* [TASK TO CARRY OUT] Check each line of the listing below for the string "Tændrør", then copy every line that has it.

* [MATERIAL TO PROCESS]
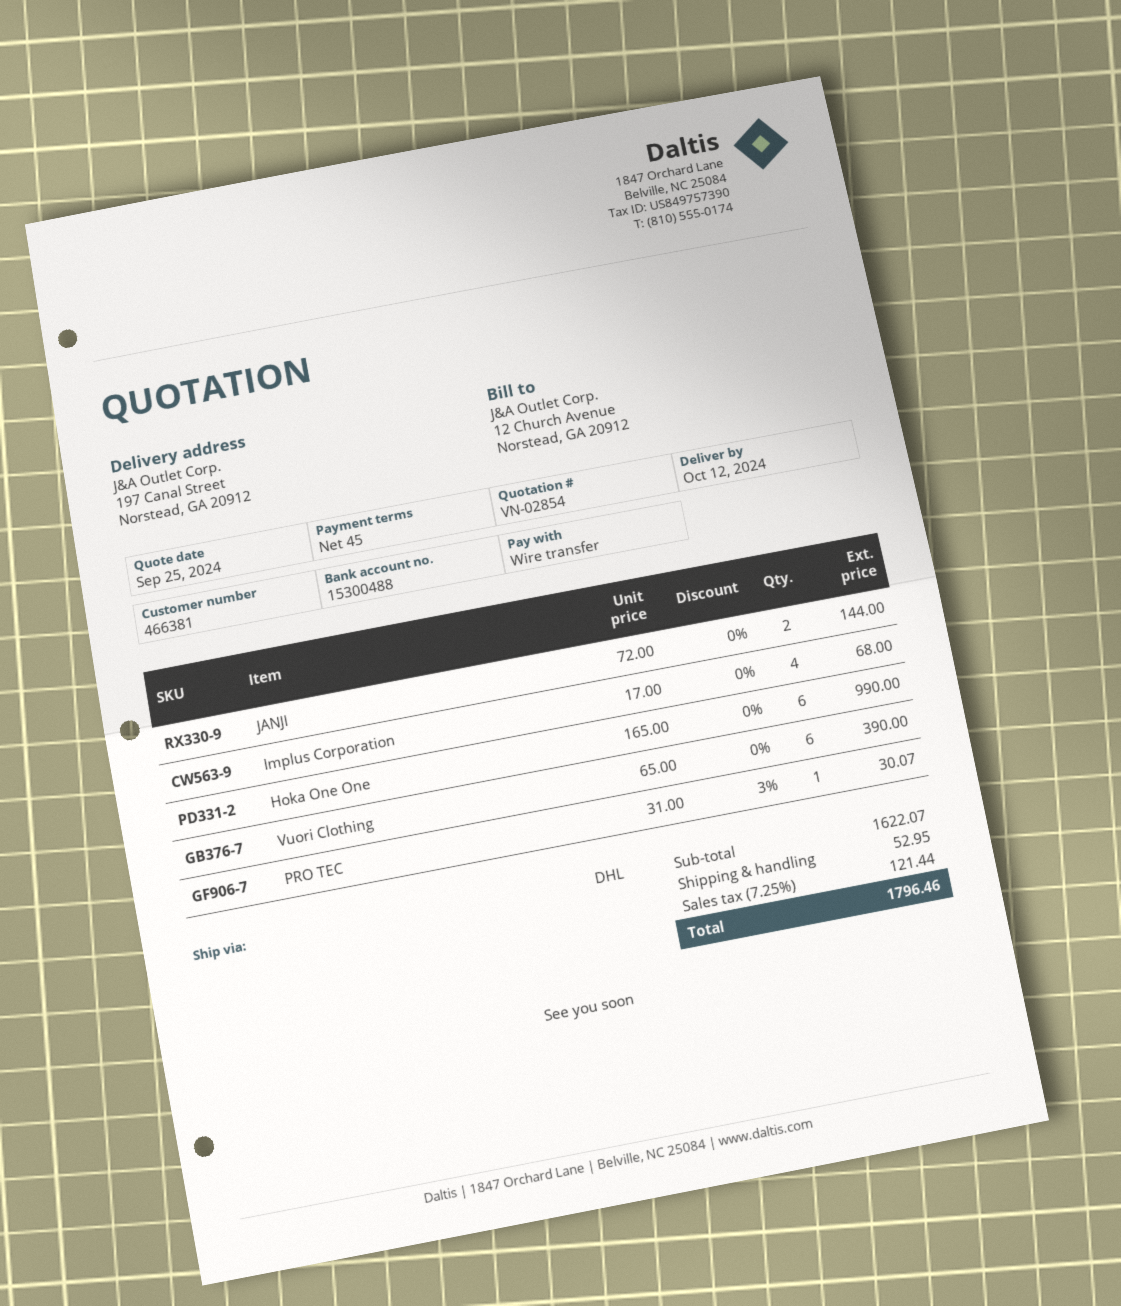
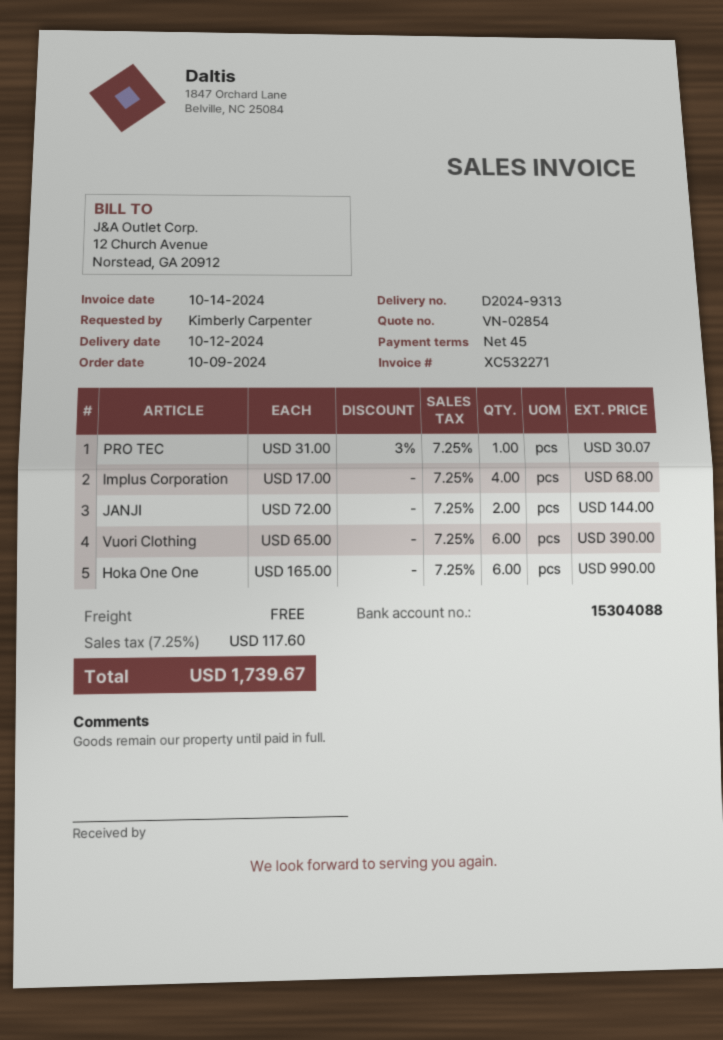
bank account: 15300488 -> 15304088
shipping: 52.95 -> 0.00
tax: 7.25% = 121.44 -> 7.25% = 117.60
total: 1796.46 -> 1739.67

* * *

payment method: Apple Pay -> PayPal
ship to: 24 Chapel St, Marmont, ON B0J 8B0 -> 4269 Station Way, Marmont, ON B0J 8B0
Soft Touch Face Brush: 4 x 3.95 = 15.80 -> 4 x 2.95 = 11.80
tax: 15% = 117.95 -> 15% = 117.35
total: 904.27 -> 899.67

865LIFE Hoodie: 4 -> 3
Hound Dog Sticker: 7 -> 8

==

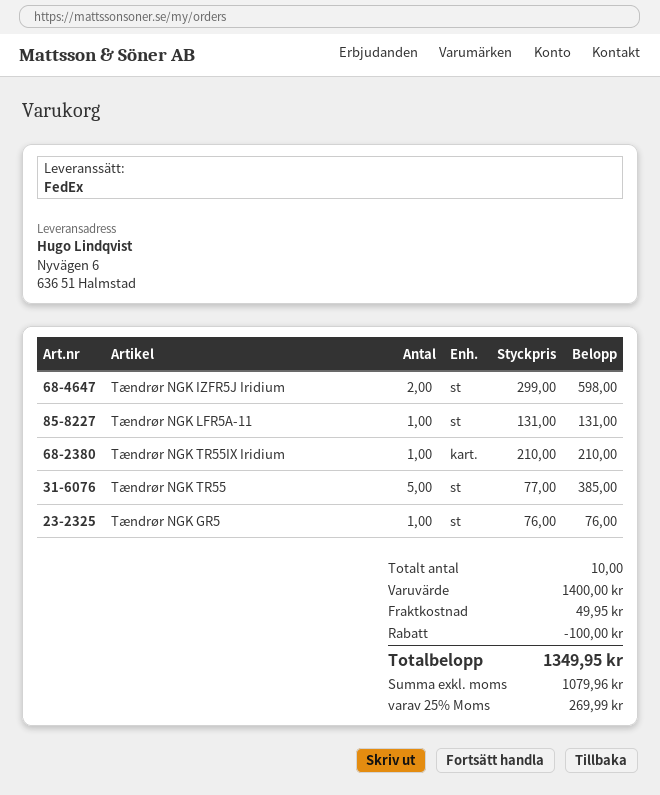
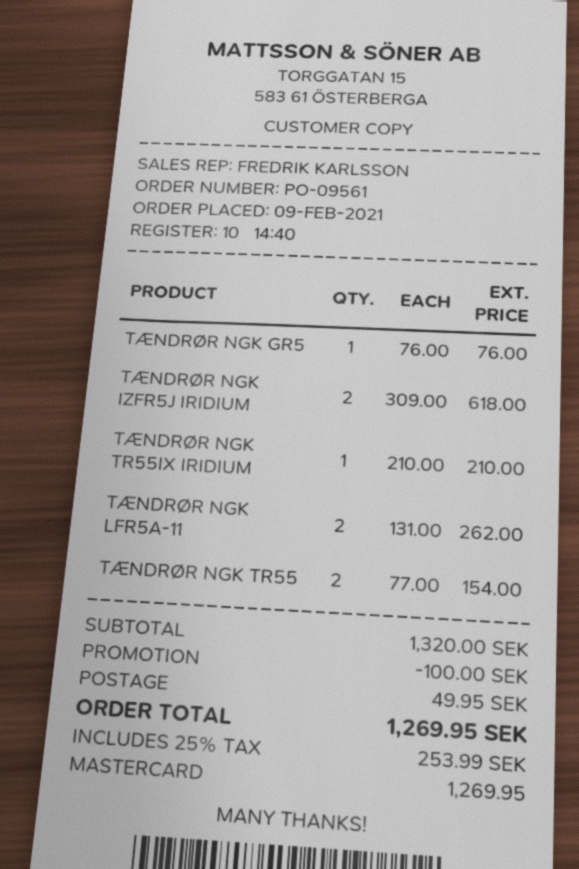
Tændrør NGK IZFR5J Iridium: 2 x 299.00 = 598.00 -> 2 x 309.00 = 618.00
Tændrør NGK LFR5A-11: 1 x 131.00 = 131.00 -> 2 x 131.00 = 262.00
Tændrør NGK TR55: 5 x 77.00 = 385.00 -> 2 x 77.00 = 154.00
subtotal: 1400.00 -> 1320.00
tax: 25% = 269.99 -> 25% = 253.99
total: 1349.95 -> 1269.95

* [ANSWER BOX]
Tændrør NGK IZFR5J Iridium: 2 x 299.00 = 598.00 -> 2 x 309.00 = 618.00
Tændrør NGK LFR5A-11: 1 x 131.00 = 131.00 -> 2 x 131.00 = 262.00
Tændrør NGK TR55: 5 x 77.00 = 385.00 -> 2 x 77.00 = 154.00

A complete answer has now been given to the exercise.